Well, the only way to describe it is awkward. The fact that this girl still seems interested in me, even after all this and more, makes me like her. That I don’t have to try to be special makes me wonder if she sees something beyond my superficial charms. I wonder what that is. It is a quarter past 6 now, I wonder when the sun intends to rise? Perhap I will go a-walking through the night, if I can fortify myself enough against the cold. Perhap I will marry the German girl, live in Berlin for 3 years and get an  EU passport. In Berlin, I would be a small Fisch in a big pond. That might be nice for a change. In the distances of my imagination, I can hear a bass-line a-walking, brief explosions of saxophone. Get out of here, Tom Waits, I’m trying to summon my own band, working title right now is Spy Fi. Micky Fingers on lights. Can we give the lighting guy a solo?
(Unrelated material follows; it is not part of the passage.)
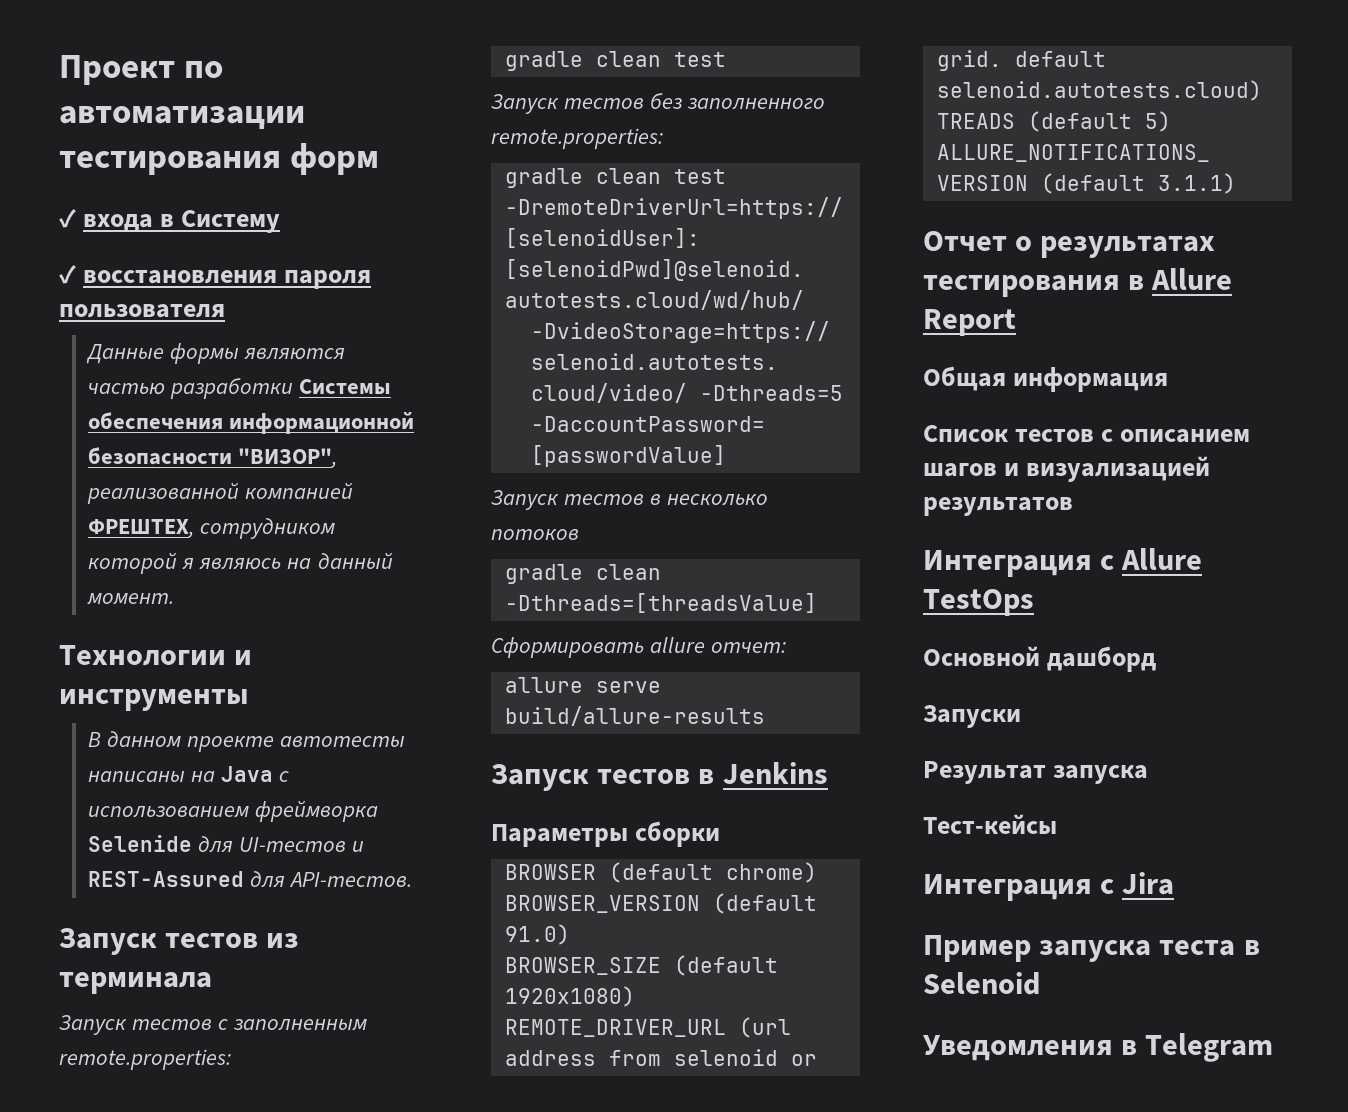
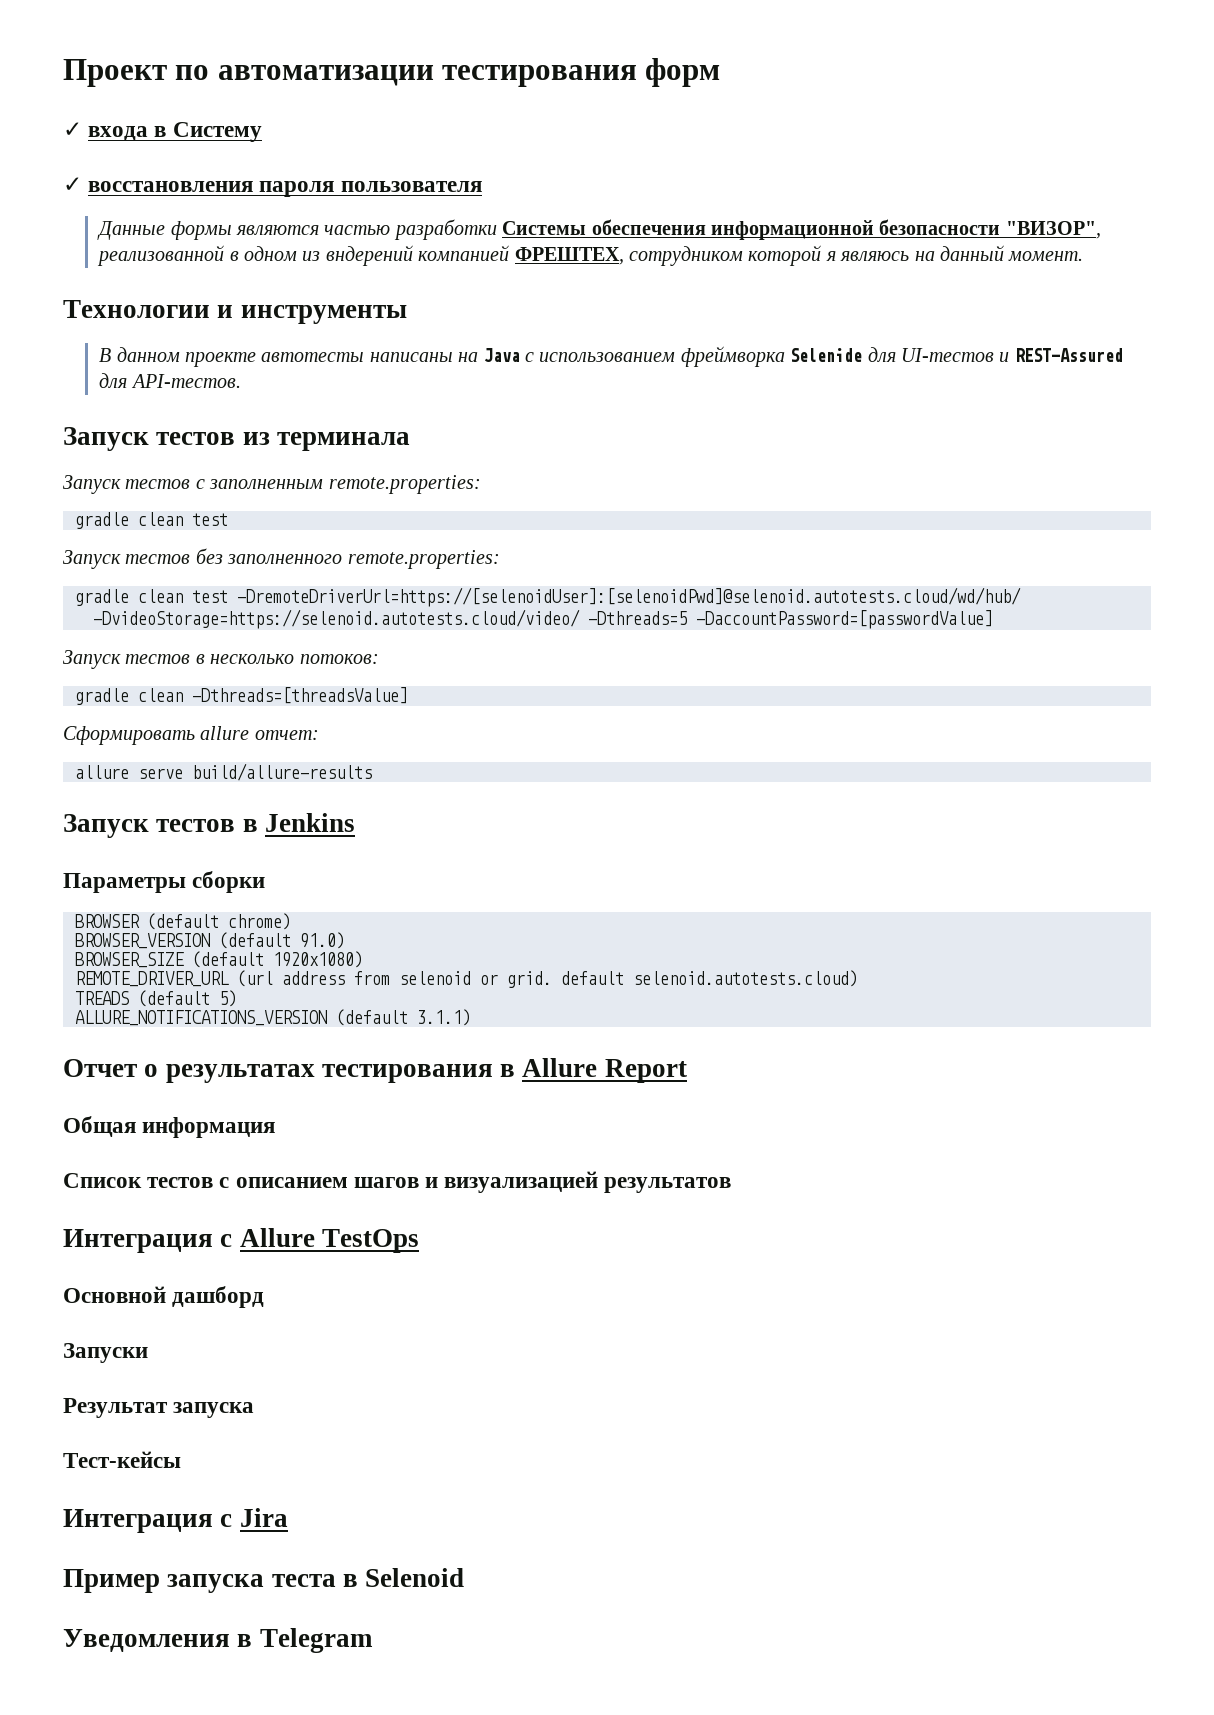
(240, 493) none -> [229,245,413,266] в одном из вндерений
[491,529,579,540] потоков -> [299,654,379,664] потоков:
Ha, it seems like the only thing that might put that girl off is a proposal of marriage. It would do me well to stop thinking about it. Stop [pronounced ‘shtop’]. In two days time, I’ll be once more on tour, on the road; Mary Poppins festival, here we come. And yet, I cannot stop thinking about Berlin. And now I’m thinking about how I could teach English, apply for all the fun festivals with the Object Manipulation Research Lab (god bless all of those people who believed in me enough to make the lab happen), and it would not even matter that there are a million more interesting jugglers than me there, I’ll work with them, and I’ll write stories and oops! Pop over to the Czech republic to master Marionettery and oh! What a fine dream, and how fine it is to dream again! Dreams like this could deep me working, saving, eating well, training, being creative, I didn’t realize how much I needed a rope. Not the noose kind, but the magic one, that you must ply with music like a snake charmer, until it rises up to the clouds and there, sweet escape! I learned a new word recently: Imagineer. Hark, the birds are singing.

Time has stopped for a moment, the sound of dishes being washed in the nearby kitchen points out the fallacy I’ve just written. Never mind, I have no business with truth and fiction. I merely wage war on an empty page. Fill up those gaps, dot to dot.